**What the task requires**
Retype, word for word, every line from the one holding "(418, 145) none" through the one holding "[669,375,924,395] Bugs and" in the entries below, both included, and only those lines.

**Information provided**
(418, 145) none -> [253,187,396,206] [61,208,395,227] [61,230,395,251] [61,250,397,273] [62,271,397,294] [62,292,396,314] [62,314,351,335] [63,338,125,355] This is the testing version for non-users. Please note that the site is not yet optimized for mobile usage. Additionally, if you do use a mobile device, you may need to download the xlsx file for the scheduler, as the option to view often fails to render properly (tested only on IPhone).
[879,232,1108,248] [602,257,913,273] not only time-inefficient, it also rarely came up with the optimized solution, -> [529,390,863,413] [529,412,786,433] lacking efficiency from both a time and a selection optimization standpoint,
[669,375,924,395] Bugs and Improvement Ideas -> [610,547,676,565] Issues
--
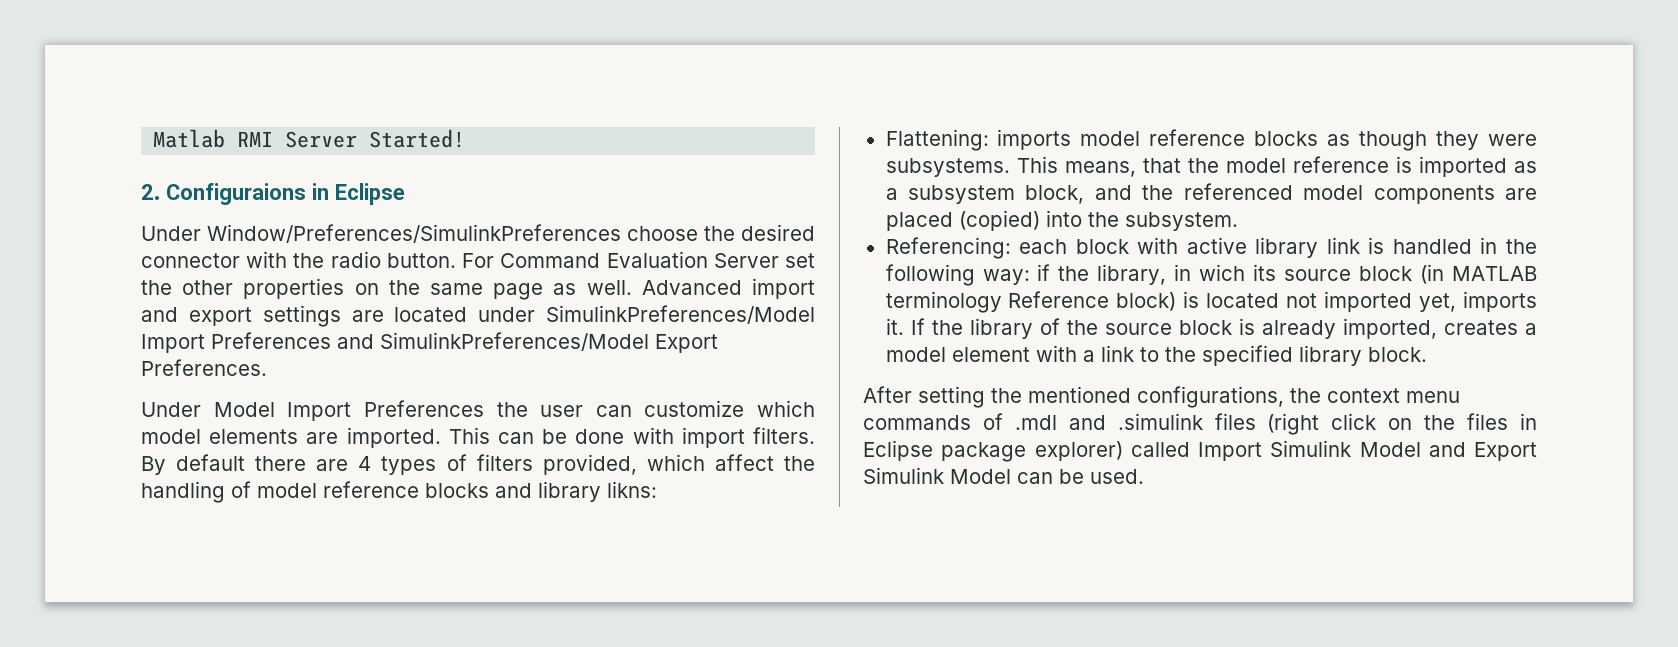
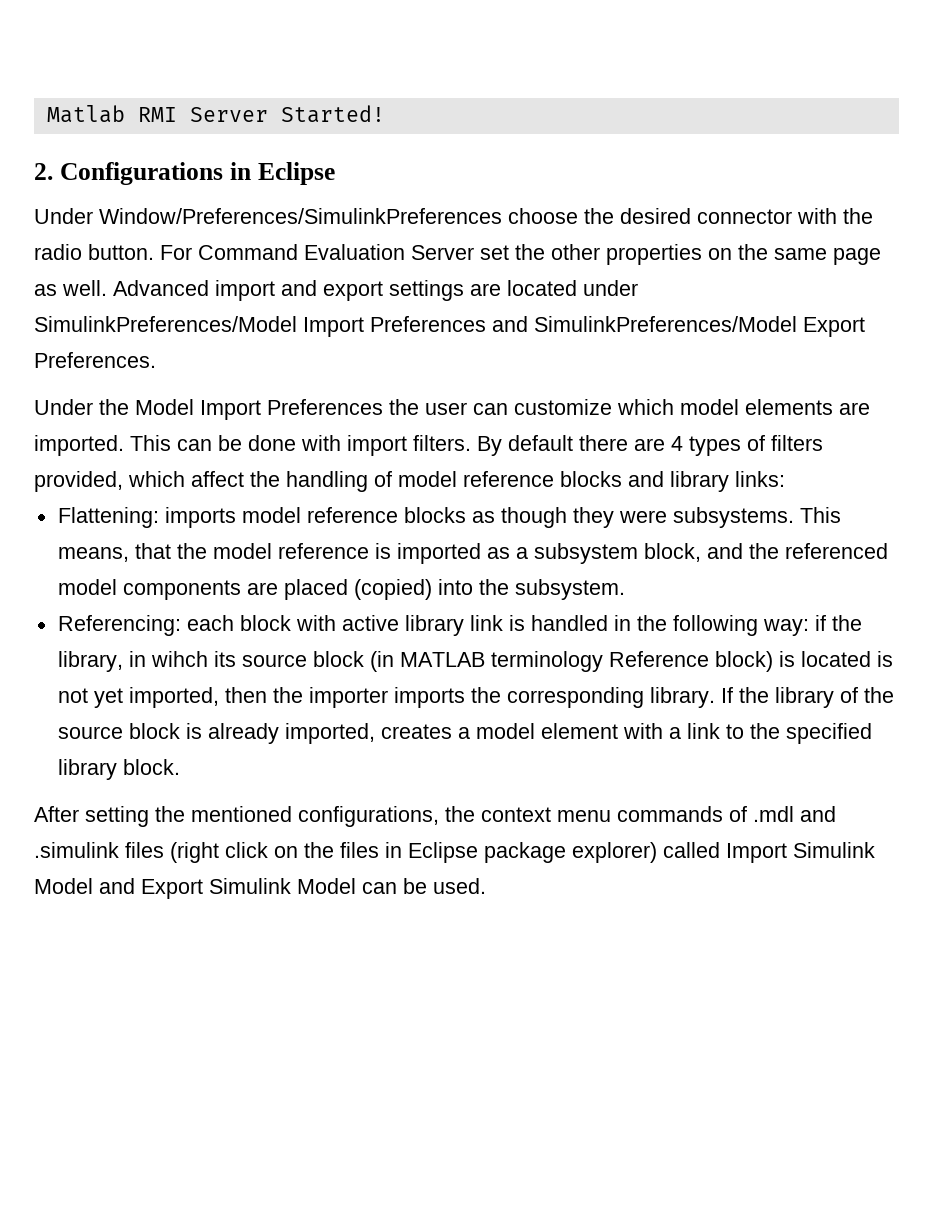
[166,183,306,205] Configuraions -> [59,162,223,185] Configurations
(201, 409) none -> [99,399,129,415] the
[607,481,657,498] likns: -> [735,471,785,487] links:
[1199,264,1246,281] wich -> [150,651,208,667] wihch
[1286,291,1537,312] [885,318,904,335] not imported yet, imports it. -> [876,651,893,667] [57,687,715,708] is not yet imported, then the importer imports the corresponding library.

**Solved problem**
(418, 145) none -> [253,187,396,206] [61,208,395,227] [61,230,395,251] [61,250,397,273] [62,271,397,294] [62,292,396,314] [62,314,351,335] [63,338,125,355] This is the testing version for non-users. Please note that the site is not yet optimized for mobile usage. Additionally, if you do use a mobile device, you may need to download the xlsx file for the scheduler, as the option to view often fails to render properly (tested only on IPhone).
[879,232,1108,248] [602,257,913,273] not only time-inefficient, it also rarely came up with the optimized solution, -> [529,390,863,413] [529,412,786,433] lacking efficiency from both a time and a selection optimization standpoint,
[669,375,924,395] Bugs and Improvement Ideas -> [610,547,676,565] Issues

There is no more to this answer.